- 506 Okunma
- 1 Yorum
- 3 Beğeni
Yabancı Kar
Ünlü edebi metin yazarı meteoroloji olasılıkları işlerinin dile pelesenk olmuş üslubundan esinlendiğimi saklamadan Balkanlar’dan, Edirne’ye, oradan İstanbul’a, Bolu Dağı’nı aşıp da, yeşil Kızılcahamam yaylalarını tarumar eden bazan da ısrarlı, uzun, yüksek semalarda seyreden yolculuğunun ardından Ankara’da dinlenen kar yağışını penceremden sessizce izliyordum. Zafer kazanmışlığın tacını gururla sergiler şekilde asla erişemeyeceğim zirvesinden yağarken birbirimize uyumsuz iki arkadaş gibi bakıyorduk. Değiştirme gücüne hayranlık duyduğum bu yayılgan beyazlığın birazdan sokaklarına adım atacak kent sakinlerini etkileyeceği ve bir şeyler hissettirip, düşündüreceğiyse muhakkaktı.
Bir süredir derleyip toparlama isteği duymadığım günlerimi, çoğunlukla kara benzer ısrarcılığı ve zorlayıcı yanıyla kaplayan hüznümü yadsımadan, zamanın engellenemez titreyişine uyum eden biri gibi uzaktan izliyordum. Gördüğümse yılgınlığın ve kabullenişin birleşiminden başkası değildi. Sanki nafile diyen bir ses, hiç bilindik gelmeyen ama bir o kadar da dostane bir tavırla adeta bir çizgiyi aşmam konusunda ufak da olsa bir dokunuş yapmak isteyen o yabancının benden başkası olmadığını fısıldıyordu. Oysa insanın kendisiyle yüzleşmesi ne dertli bir anlatımdır, ne de kolay çıkar ağızdan. İnsan, kendisiyle yüzleştiğinde dönüştüğü bu yabancıdan başkası değildir de nedir? Bu olsa olsa yeni bir tanışıklıktır ve artık hiçbir şeyin eskiye aitlik taşımayacağının fark edildiği andır. Diyelim çaresizliğin içerisinde ufacık bile olsa umudun nüvesinin bulunduğunu kabullenelim, bir saksı çiçeğinin konuşmasının beklenmesi saçmalığında olurdu ki konuştuğunu iddia edenleri tanıyordum.

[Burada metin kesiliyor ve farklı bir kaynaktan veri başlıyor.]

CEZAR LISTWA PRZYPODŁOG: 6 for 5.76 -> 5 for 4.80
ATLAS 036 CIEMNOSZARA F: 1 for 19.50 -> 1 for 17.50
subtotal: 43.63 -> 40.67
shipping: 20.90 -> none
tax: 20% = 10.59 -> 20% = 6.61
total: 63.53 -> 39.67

Son kez avluya çıkarılmış bir idam mahkumunun tam da o anda güneş tutulmasına denk gelmesinden farksızdı, daha faydalı bir benzetmeyse birkaç saniye görme şansı bahşedilen kör birine vazgeçtik deme gaddarlığıydı umut.

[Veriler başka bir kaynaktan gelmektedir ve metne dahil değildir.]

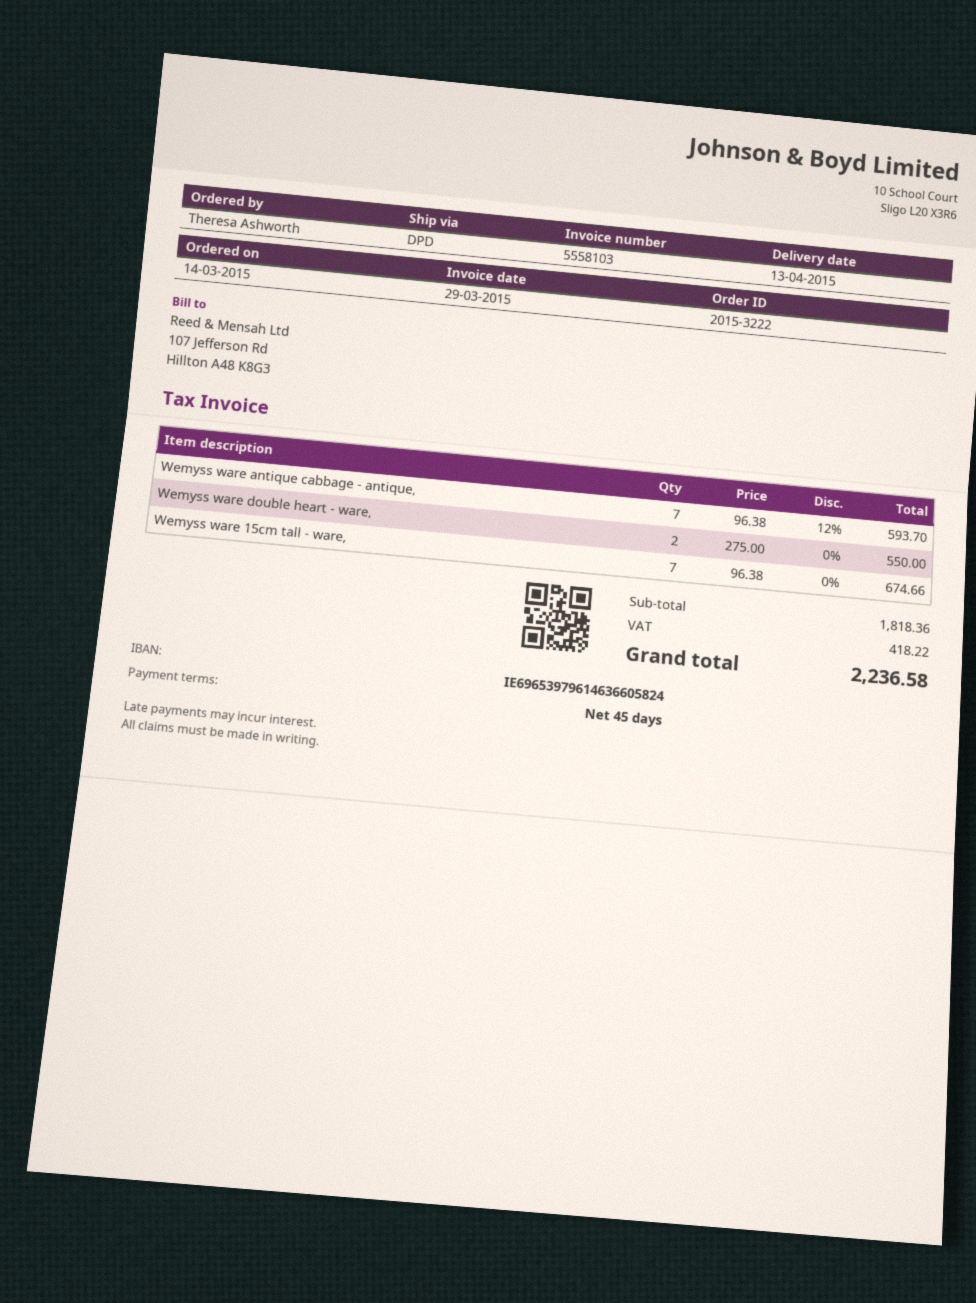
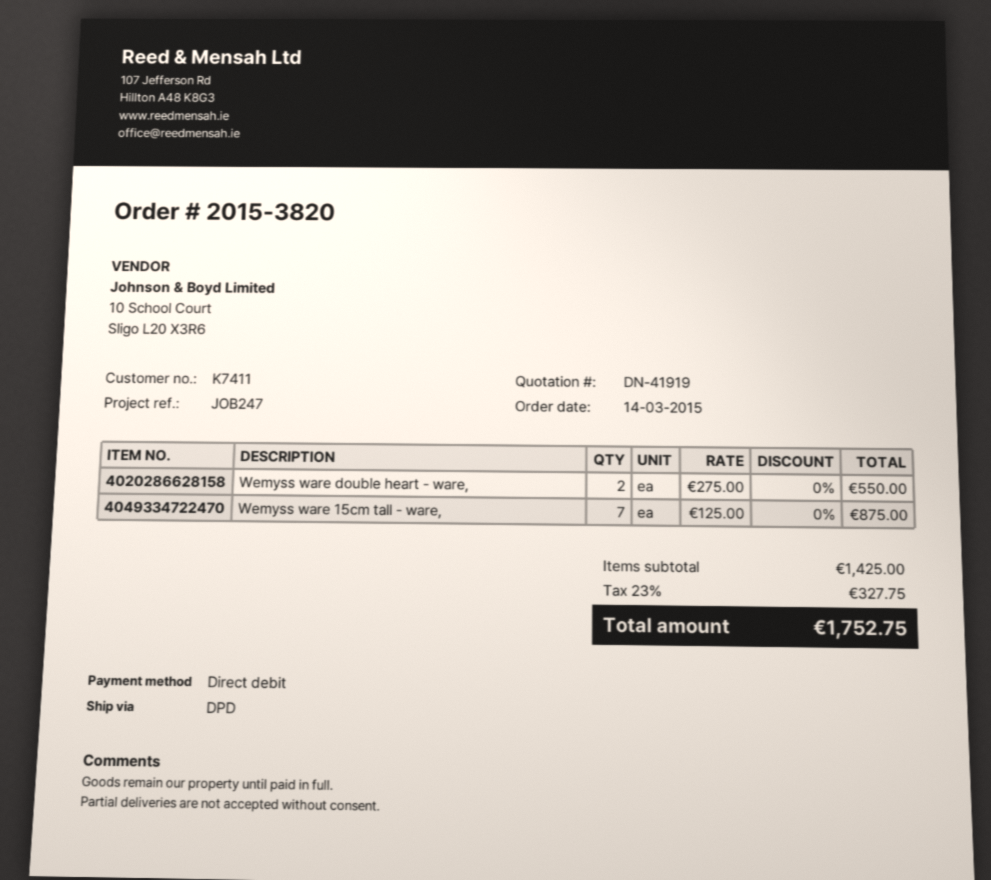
order number: 2015-3222 -> 2015-3820
Wemyss ware antique cabbage - antique,: 7 x 96.38 - 12% = 593.70 -> none
Wemyss ware 15cm tall - ware,: 7 x 96.38 = 674.66 -> 7 x 125.00 = 875.00
subtotal: 1818.36 -> 1425.00
tax: 418.22 -> 327.75
total: 2236.58 -> 1752.75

Şimdi kabullendiğim, yeni ve eskiye göre daha da tuhaf gerçekliğimin kıyısında öylece duruyorum. Hareket etmemi gerektirecek bir nedenim yoktu. İnancını uğurlayan birinin yapması gereken ellerinin arasına kendi başını alıp gözlerinin içine bakmaktır, kim bu yabancı sorusunun cevabını bulana kadar o da.
17 Şubat 2021/Ankara
YORUMLAR
eskiden çok sevinirdik halbuki kar yağınca...kayanlar olsun, düşenler olsun, kar topları havada uçsun, çoluk çocuk tepelerden yuvarlanalım falan...bunların hepsi güzeldi bir zamanlar...bi süreliğine hayat dursun...bi süreliğine beyaz kar pamuğuna saralım masum dilekleri...her ne varsa, her ne kaldıysa...böyle herkes musmutlu, ak sütten çıkmış gibi görünsün gözümüze...bizi de mutlu eder tabi...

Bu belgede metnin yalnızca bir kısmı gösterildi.